- Problem requirements -
Retype the entries below exactly, and keep every picture out of your version.

----

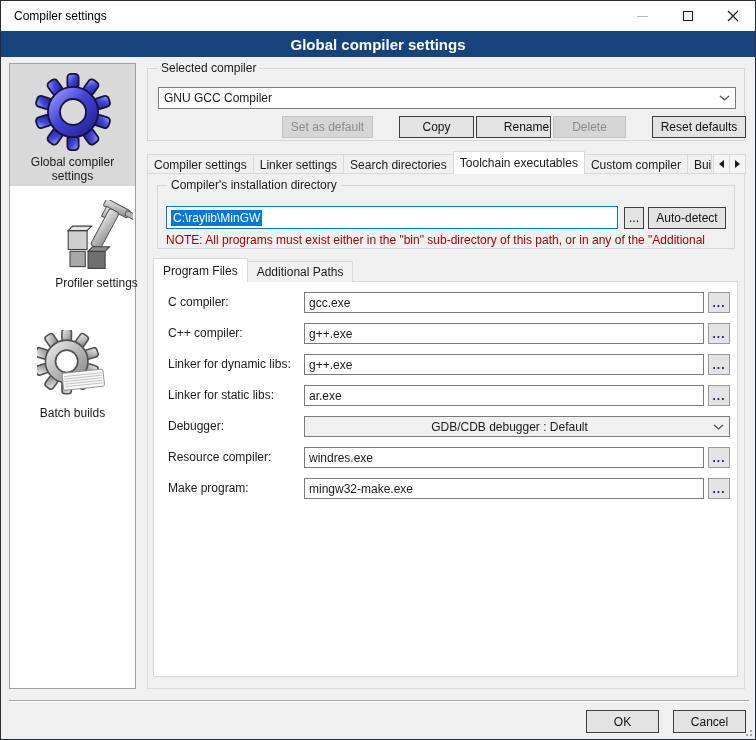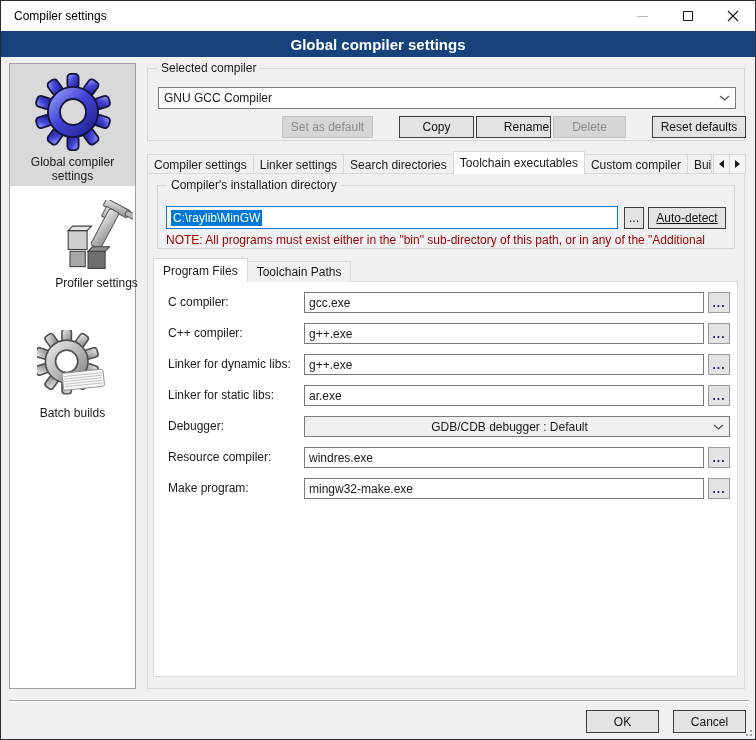--- a/index.html
+++ b/index.html
@@ -212,27 +212,27 @@
   </div>
 
   <div class="tabpage"></div>
 
   <div class="groupbox" style="left:156px;top:184px;width:578px;height:64px;z-index:2;">
     <span class="legend">Compiler's installation directory</span>
     <div class="textbox focused" style="position:absolute;left:8px;top:20px;width:452px;">
       <span class="selblue">C:\raylib\MinGW</span>
     </div>
     <div class="btn" style="position:absolute;left:466px;top:21px;width:20px;height:22px;">...</div>
-    <div class="btn" style="position:absolute;left:490px;top:21px;width:78px;height:22px;text-decoration:underline;">Auto-detect</div>
+    <div class="btn" style="position:absolute;left:490px;top:21px;width:78px;height:22px;">Auto-detect</div>
     <div class="note" style="left:8px;top:47px;width:566px;">NOTE: All programs must exist either in the "bin" sub-directory of this path, or in any of the "Additional</div>
   </div>
 
   <div class="subtabstrip">
     <div class="subtab active">Program Files</div>
-    <div class="subtab">Toolchain Paths</div>
+    <div class="subtab">Additional Paths</div>
   </div>
 
   <div class="subpanel">
 
     <div class="formrow" style="top:10px;">
       <span class="flabel">C compiler:</span>
       <input class="textbox fwrap" readonly="" value="gcc.exe" style="">
       <div class="btn mini fbrowse">...</div>
     </div>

----

- Problem solution -
--- a/index.html
+++ b/index.html
@@ -212,27 +212,27 @@
   </div>
 
   <div class="tabpage"></div>
 
   <div class="groupbox" style="left:156px;top:184px;width:578px;height:64px;z-index:2;">
     <span class="legend">Compiler's installation directory</span>
     <div class="textbox focused" style="position:absolute;left:8px;top:20px;width:452px;">
       <span class="selblue">C:\raylib\MinGW</span>
     </div>
     <div class="btn" style="position:absolute;left:466px;top:21px;width:20px;height:22px;">...</div>
-    <div class="btn" style="position:absolute;left:490px;top:21px;width:78px;height:22px;text-decoration:underline;">Auto-detect</div>
+    <div class="btn" style="position:absolute;left:490px;top:21px;width:78px;height:22px;">Auto-detect</div>
     <div class="note" style="left:8px;top:47px;width:566px;">NOTE: All programs must exist either in the "bin" sub-directory of this path, or in any of the "Additional</div>
   </div>
 
   <div class="subtabstrip">
     <div class="subtab active">Program Files</div>
-    <div class="subtab">Toolchain Paths</div>
+    <div class="subtab">Additional Paths</div>
   </div>
 
   <div class="subpanel">
 
     <div class="formrow" style="top:10px;">
       <span class="flabel">C compiler:</span>
       <input class="textbox fwrap" readonly="" value="gcc.exe" style="">
       <div class="btn mini fbrowse">...</div>
     </div>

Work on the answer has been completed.